Stigmasterol (1), β-sitosterol (2), trioxsalen (3), caffeic acid (4), and 6-methoxysalicylic acid (5) were nonalkaloidal common components widely obtained from various higher plant species. β-Lumicolchicine (6), N-deacetyl-N-formyl-β-lumicolchicine (7), 2-demethyl-β-lumicolchicine (8), and γ-lumicolchicine (9) were obtained as minor compounds. β- and γ-lumicolchicine are stereoisomers with the acetamide group at C-7 in cis- or trans-configuration to the five-membered ring (with ring A, ring B, and four-membered rings coplanar).[24] Both the isomers were distinguished on the basis of one-dimensional (1D) and two-dimensional (2D) NMR spectra.[19] Final structures of 6 and 9 were established by the NOESY experiments. In β-lumicolchicine (6), H-7 (δH 4.82 ppm) and H-8 (δH 3.62 ppm) displayed spatial correlation in NOESY spectra, but this correlation was not observed in γ-lumicolchicine (9), confirming that in 6, both H-7 and H-8 are cis to each other, whereas in 9, these protons are trans (Sections S6 and S9, Supporting Information). Lumicolchicines are the isomers of colchicine in which ring C of colchicine is rearranged to a conjugated four- and five-membered ring system. Although lumicolchicines have been isolated from G. superba earlier, they may be artifacts because lumicolchicines have been reported to be produced as a result of photoisomerization of colchicine when exposed to UV light.

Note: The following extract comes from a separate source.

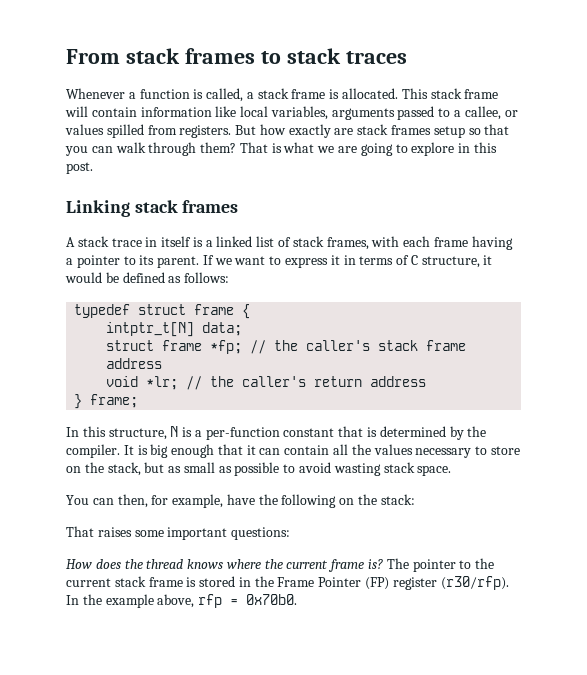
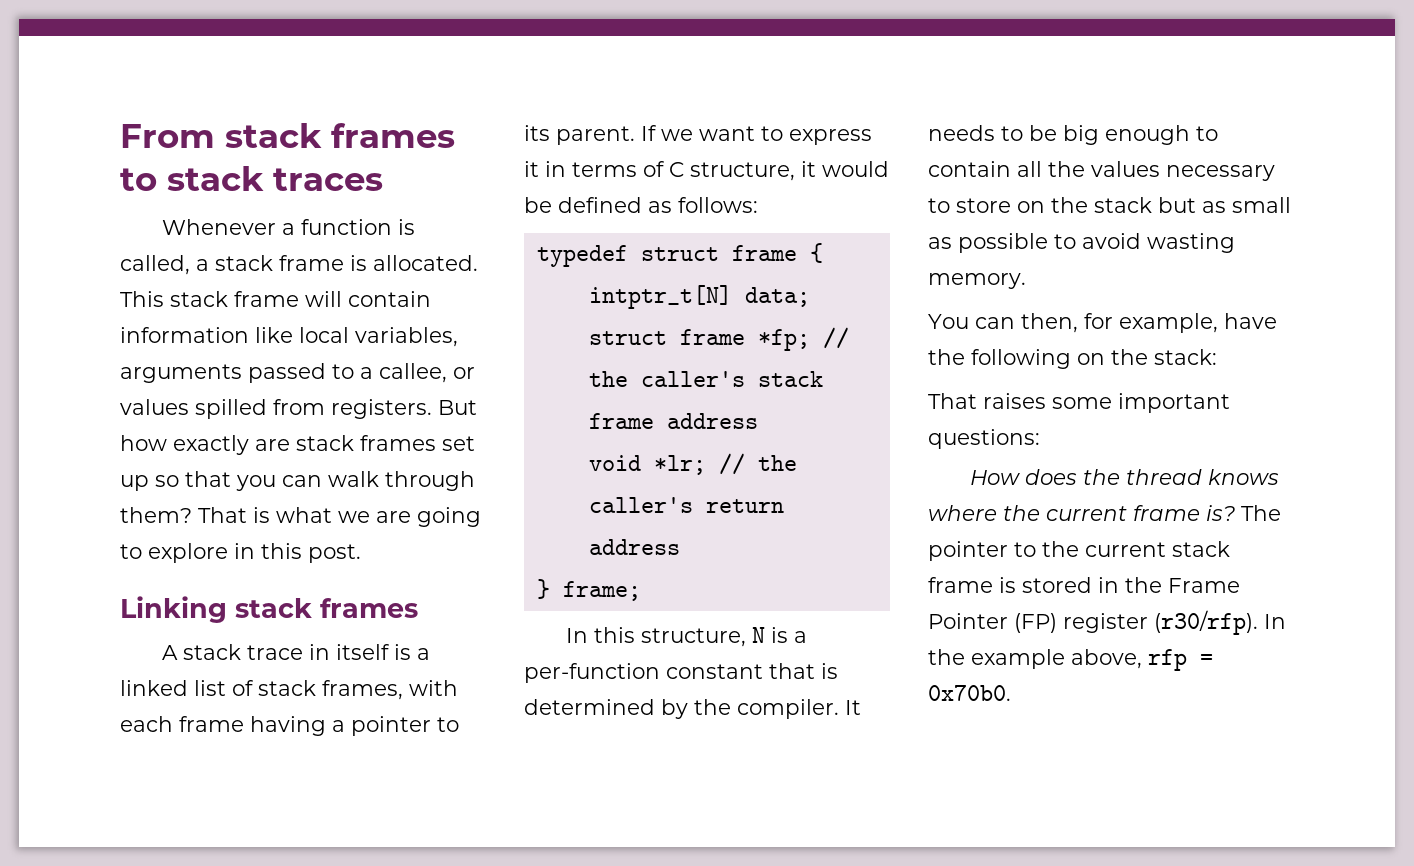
[433,126,465,138] setup -> [442,436,475,451] [120,475,149,491] set up
[137,444,281,458] is big enough that it can -> [928,125,1218,145] needs to be big enough to
[107,462,141,476] stack, -> [1094,197,1152,213] stack
[383,462,452,476] stack space. -> [928,273,1026,289] memory.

Similarly, N-deacetyl-N-formyl-β-lumicolchicine (7) perhaps derived from N-deacetyl-N-formyl colchicine under the photocatalytic condition. 3-Demethylcolchicine (12), 3-demethyl-N-deacetyl-N-formyl colchicine (13), and colchicoside (14) were obtained in minor amounts from the polar fractions of column. Repeated attempts were made to purify gloriosine (11) as it is closely associated with colchicine (10). The complete structure of gloriosine (11) was established by 2D NMR. To the best of our knowledge, this is the first report describing its structural features by NMR studies (Section S11, Supporting Information). Except for a few peaks, 1H NMR and 13C NMR spectra of 11 and 10 were very similar. In gloriosine (11), peaks due to the methyl group at δH 1.97 and δC 22.77 ppm disappeared, while an aldehyde proton was detected at δH 8.18 ppm. Also, the peak due to the aldehyde carbonyl group appeared at δC 160.89 ppm in place of δC 170.13 ppm (peak due to the acetamide carbonyl group). Based on these findings and validated by 2D NMR and MS spectra, it is confirmed that chemically gloriosine (11) is N-deacetyl-N-formyl-colchicine.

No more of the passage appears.